DESIGN.md - libneo Architecture and Design

Overview

This document captures the architectural decisions, design patterns, and implementation strategies for the libneo Fortran library.

Performance Optimizations

Trampoline Elimination (Inner Subroutines)

Problem: Inner subroutines that access variables from their parent scope create trampolines, which cause:

Performance overhead from indirect function calls
Poor compiler optimization opportunities
Security issues on some systems (executable stack required)
Cache misses and instruction pipeline stalls

Solution: Refactor all inner subroutines to module-level procedures:

Move inner subroutines to module scope
Pass all required data explicitly as arguments
Use derived types to bundle related parameters when argument lists become long

Implementation Strategy:

Phase 1 - Discovery: Identify all inner subroutines accessing outer variables
Phase 2 - Tests: Ensure adequate tests exist before refactoring
Phase 3 - Refactoring: Move inner subroutines to module level
Phase 4 - Validation: Verify performance improvements and correctness

Identified Cases

poincare.f90

Location: integrate_RZ_along_fieldline contains inner subroutine fieldline_derivative
Issue: fieldline_derivative accesses field parameter from outer scope
Solution: Move to module level, pass field as argument or use context parameter
Tests: Exists in test/poincare/test_poincare.f90
Priority: HIGH - Used in field line integration (performance critical)

Implementation Tasks

Task 1: Refactor poincare.f90

Issue: #119 Approach:

The inner subroutine fieldline_derivative is already using the context pattern correctly
It receives field through the context parameter in the interface
However, it's still an inner subroutine which can cause compiler issues
Solution: Keep using context pattern but move subroutine to module level

Refactoring Steps:

Move fieldline_derivative from inside integrate_RZ_along_fieldline to module level
Rename to poincare_fieldline_derivative to avoid naming conflicts
Update the call to odeint_allroutines to use the module-level procedure
Verify tests still pass

Task 2: Codebase Audit (COMPLETED)

Issue: #119 Results:

Comprehensive scan completed: Only ONE instance found
Location: src/poincare.f90 - fieldline_derivative inner subroutine
No other inner subroutines with contains blocks in the codebase
Many files have multiple contains blocks but they are type definitions or module-level (both OK)
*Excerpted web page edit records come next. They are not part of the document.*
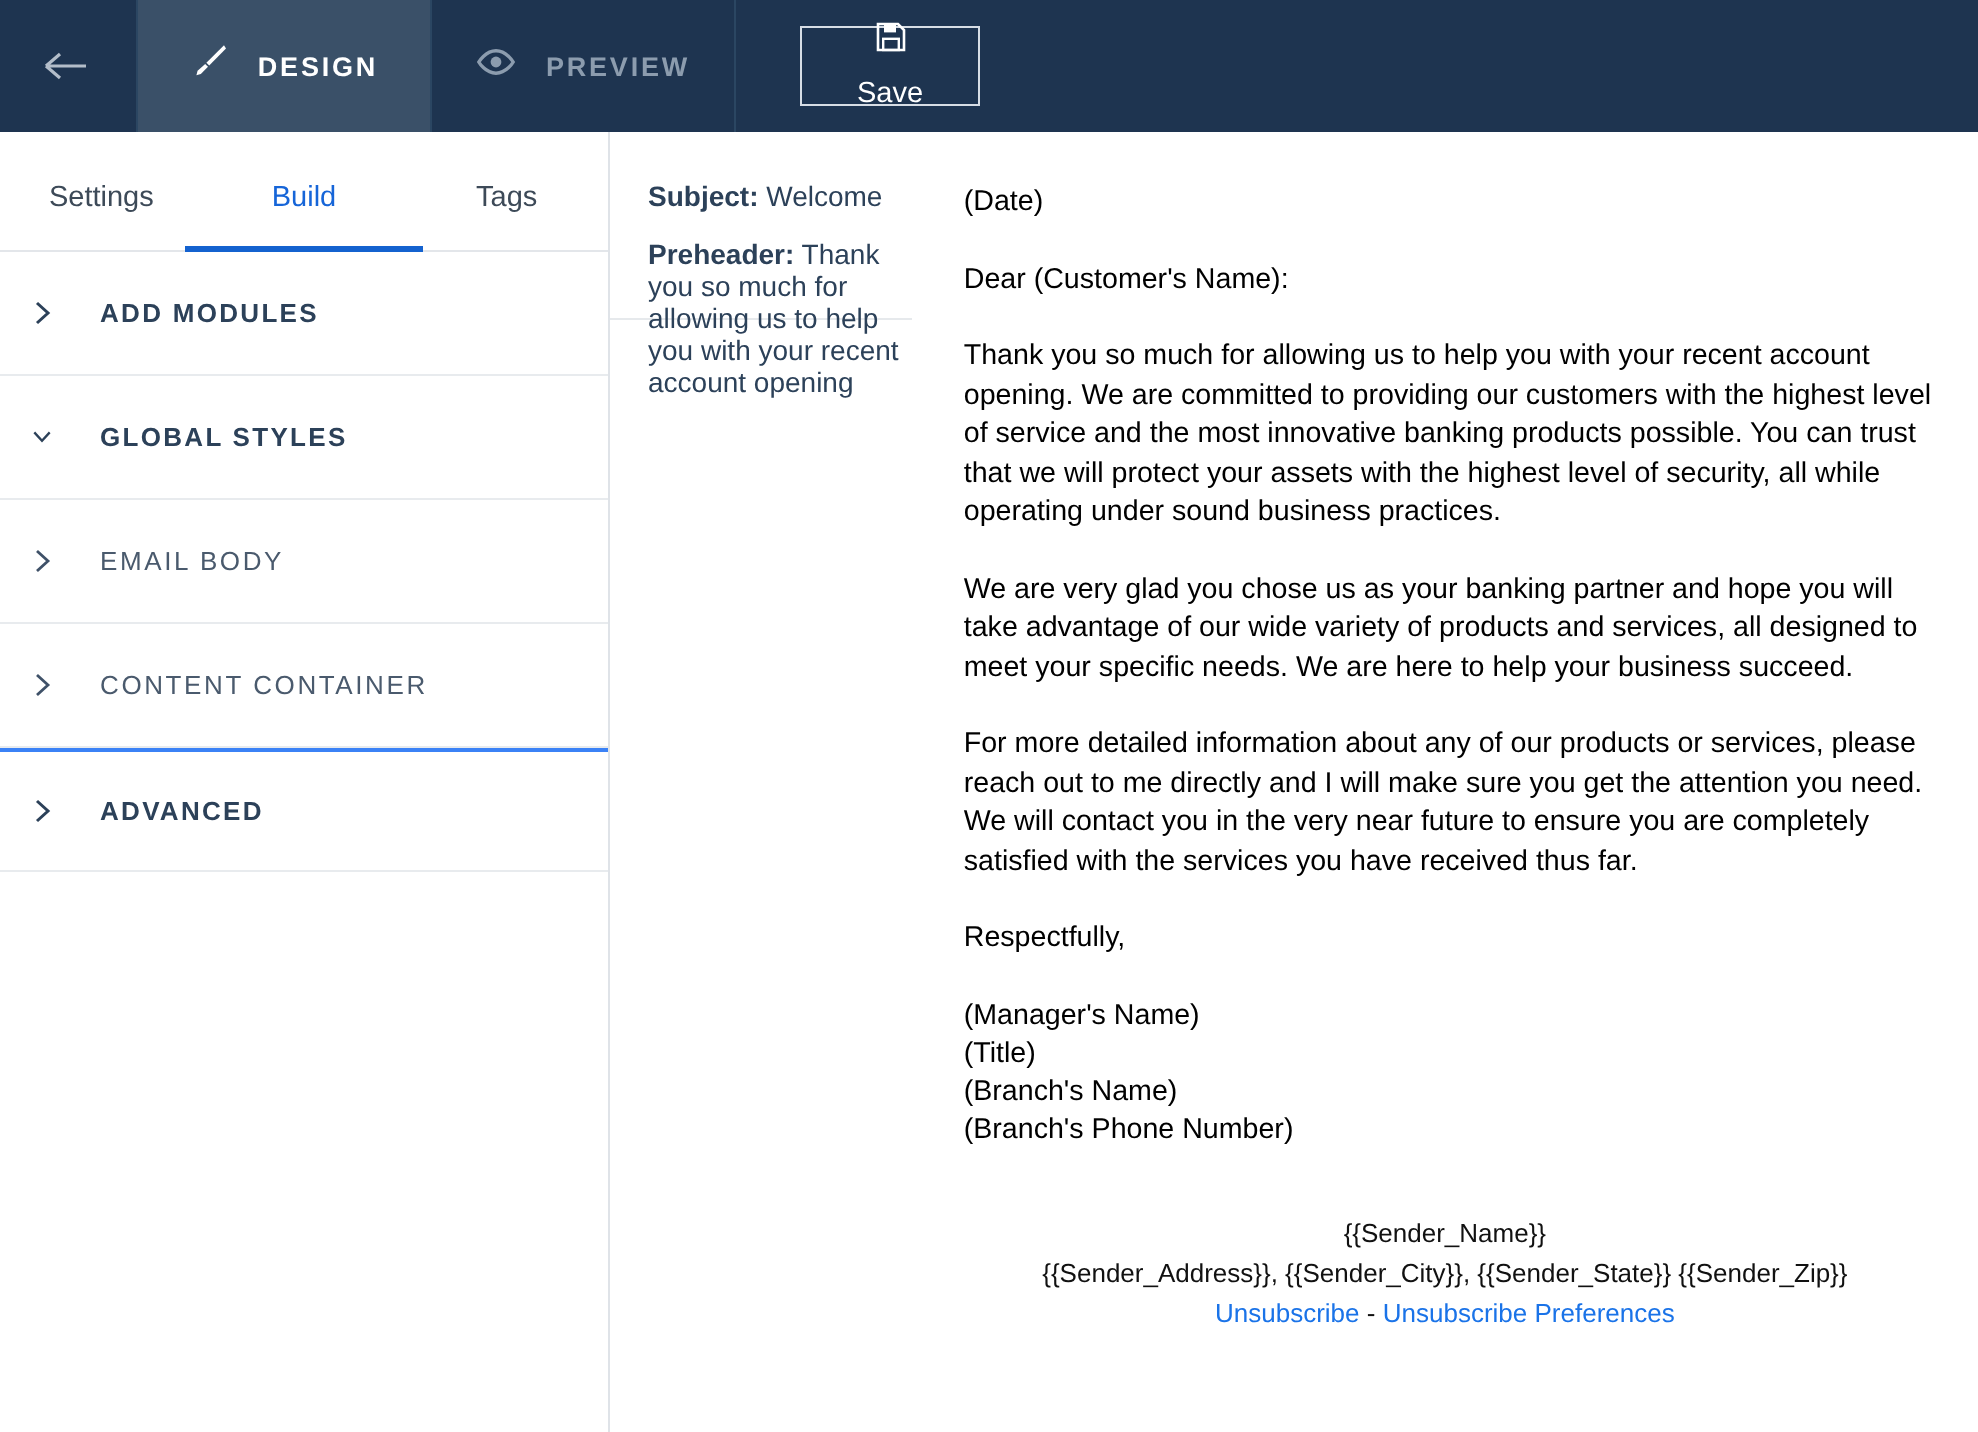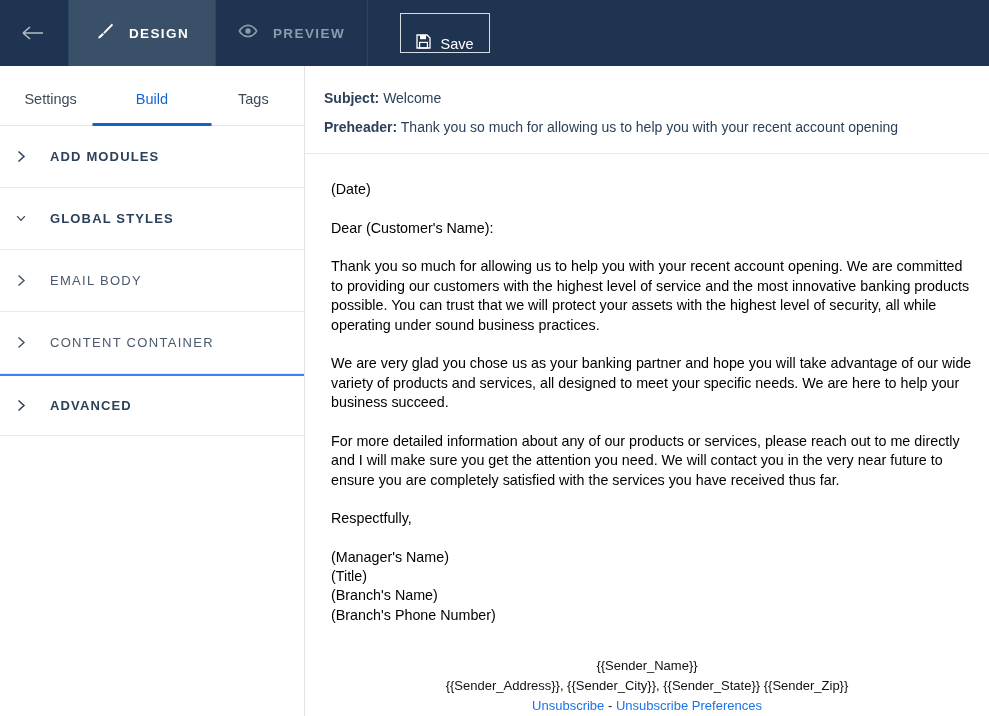--- a/index.html
+++ b/index.html
@@ -63,7 +63,7 @@
   }
   .save-btn {
     display: flex;
-    align-items: flex-end;
+    align-items: center;
     justify-content: center;
     gap: 9px;
     width: 90px;
@@ -74,6 +74,7 @@
     font-size: 14.5px;
     font-family: "Liberation Sans", sans-serif;
     cursor: pointer;
+    flex-direction: column;
   }
 
   

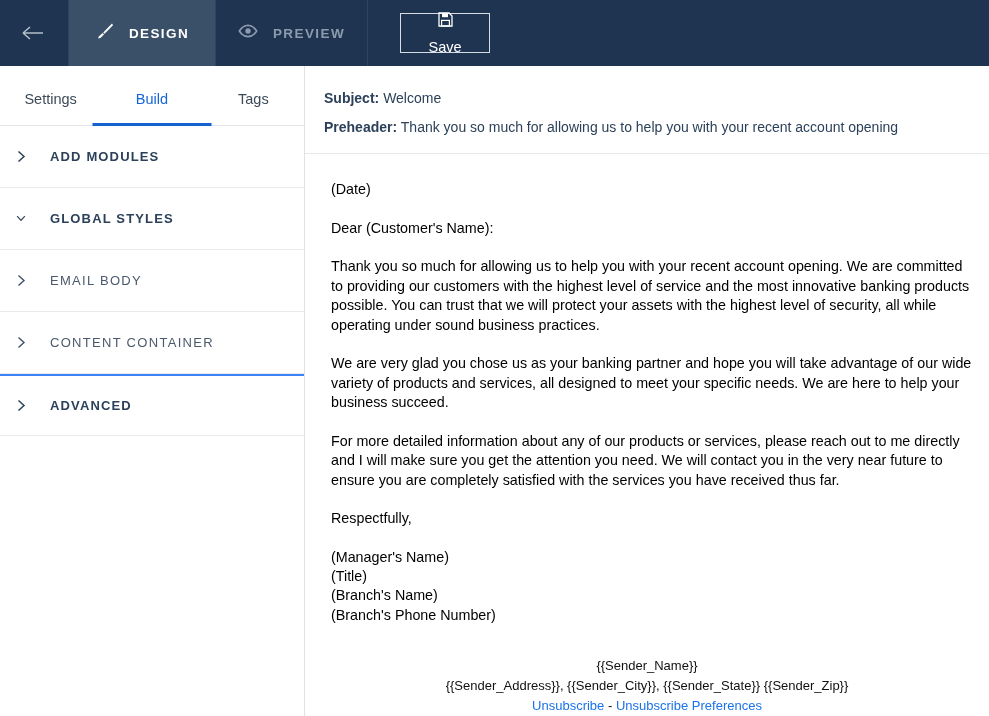--- a/index.html
+++ b/index.html
@@ -157,7 +157,7 @@
     flex: 1;
     background: #ffffff;
     display: flex;
-    flex-direction: column;
+    flex-direction: row;
     overflow: hidden;
   }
Task 3: Performance Benchmarking

Issue: #119 Approach:

Create benchmark for poincare integration before refactoring
Measure cache misses using perf tools
Compare performance after refactoring
Document improvements in issue

Architecture Patterns

Field Interface Pattern

The library uses an abstract field interface (field_t) with concrete implementations for different field types. This allows polymorphic behavior while maintaining performance.

Context Parameter Pattern

For ODE integration and similar callbacks, we use a context parameter pattern that allows passing arbitrary data to callback functions without global state.

Performance Guidelines

Memory Layout

Use column-major ordering for arrays (Fortran default)
Prefer Structure of Arrays (SoA) over Array of Structures (AoS)
Allocate large arrays as allocatable for heap storage

Function Design

Avoid inner subroutines accessing outer variables
Use pure and elemental where possible
Pass data explicitly rather than through module variables
Keep functions under 100 lines (target 50)

Testing Strategy

Testing Requirements

All refactored code must have tests before modification
Tests must verify correctness and key performance characteristics where applicable
Use the existing test framework in test/

Build System

Primary: CMake with Ninja
Secondary: fpm (Fortran Package Manager)
All changes must pass CI pipeline

GPU Offload (OpenACC / OpenMP target)

Goal

Support GPU-ready inner loops without forcing a specific backend on downstream codes, and without accidental device-host copies inside tight iteration loops.

Current production shape

The batch spline layer now includes many-point evaluation APIs alongside the existing single-point batch-over-quantities routines:

1D: evaluate_batch_splines_1d_many(spl, x(:), y(:, :))
2D: evaluate_batch_splines_2d_many(spl, x(2, :), y(:, :))
3D: evaluate_batch_splines_3d_many(spl, x(3, :), y(:, :))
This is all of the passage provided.